[[ Information supplied, beginning ]]
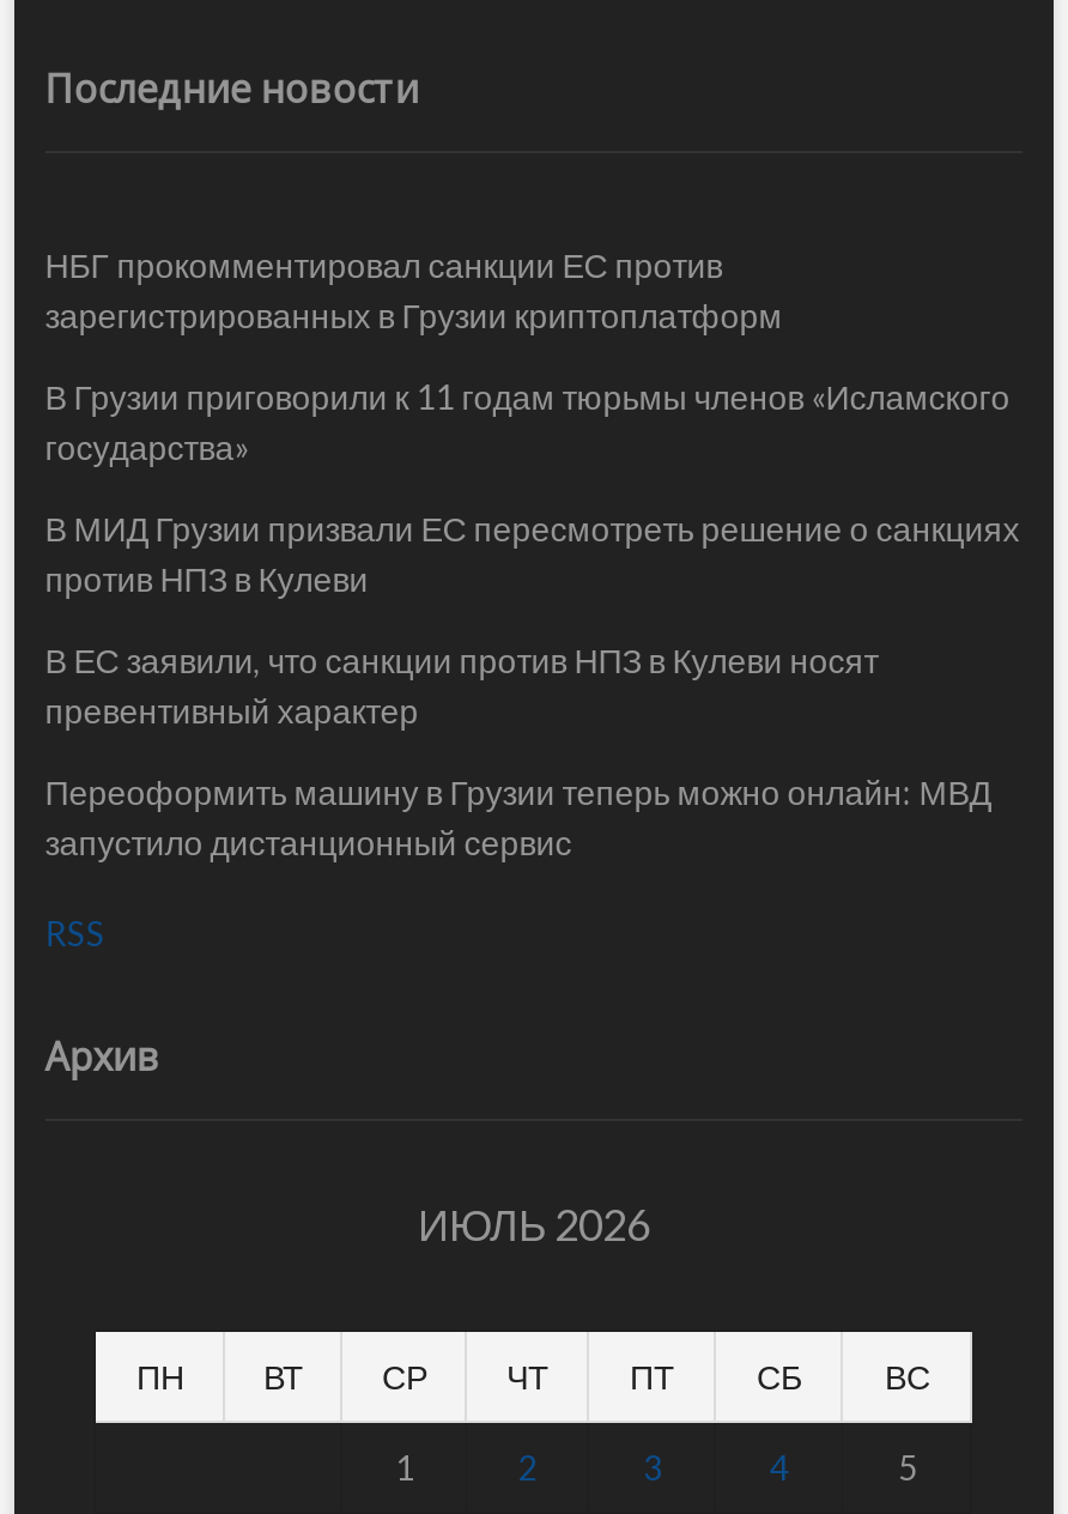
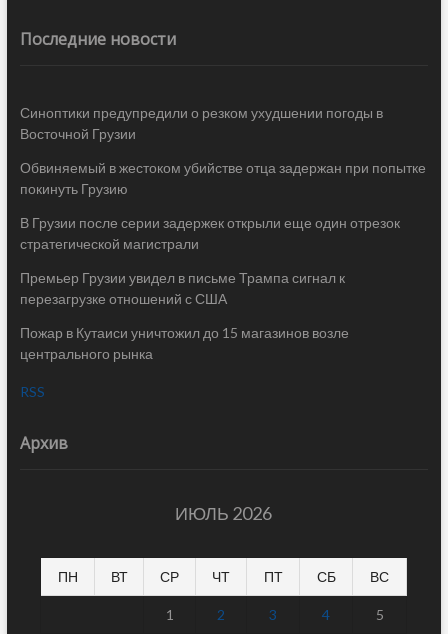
[45,245,783,336] НБГ прокомментировал санкции ЕС против | зарегистрированных в Грузии криптоплатформ -> [20,104,383,142] Синоптики предупредили о резком ухудшении погоды в | Восточной Грузии
[45,377,1010,468] В Грузии приговорили к 11 годам тюрьмы членов «Исламского | государства» -> [20,159,426,197] Обвиняемый в жестоком убийстве отца задержан при попытке | покинуть Грузию
[45,509,1020,600] В МИД Грузии призвали ЕС пересмотреть решение о санкциях | против НПЗ в Кулеви -> [20,214,400,252] В Грузии после серии задержек открыли еще один отрезок | стратегической магистрали
[45,640,878,731] В ЕС заявили, что санкции против НПЗ в Кулеви носят | превентивный характер -> [20,269,345,307] Премьер Грузии увидел в письме Трампа сигнал к | перезагрузке отношений с США
[45,772,991,863] Переоформить машину в Грузии теперь можно онлайн: МВД | запустило дистанционный сервис -> [20,324,349,362] Пожар в Кутаиси уничтожил до 15 магазинов возле | центрального рынка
[[ Information supplied, end ]]
## Task directions:
Repeat the data word for word. Skip the pictures.

## Task output:
[45,245,783,336] НБГ прокомментировал санкции ЕС против | зарегистрированных в Грузии криптоплатформ -> [20,104,383,142] Синоптики предупредили о резком ухудшении погоды в | Восточной Грузии
[45,377,1010,468] В Грузии приговорили к 11 годам тюрьмы членов «Исламского | государства» -> [20,159,426,197] Обвиняемый в жестоком убийстве отца задержан при попытке | покинуть Грузию
[45,509,1020,600] В МИД Грузии призвали ЕС пересмотреть решение о санкциях | против НПЗ в Кулеви -> [20,214,400,252] В Грузии после серии задержек открыли еще один отрезок | стратегической магистрали
[45,640,878,731] В ЕС заявили, что санкции против НПЗ в Кулеви носят | превентивный характер -> [20,269,345,307] Премьер Грузии увидел в письме Трампа сигнал к | перезагрузке отношений с США
[45,772,991,863] Переоформить машину в Грузии теперь можно онлайн: МВД | запустило дистанционный сервис -> [20,324,349,362] Пожар в Кутаиси уничтожил до 15 магазинов возле | центрального рынка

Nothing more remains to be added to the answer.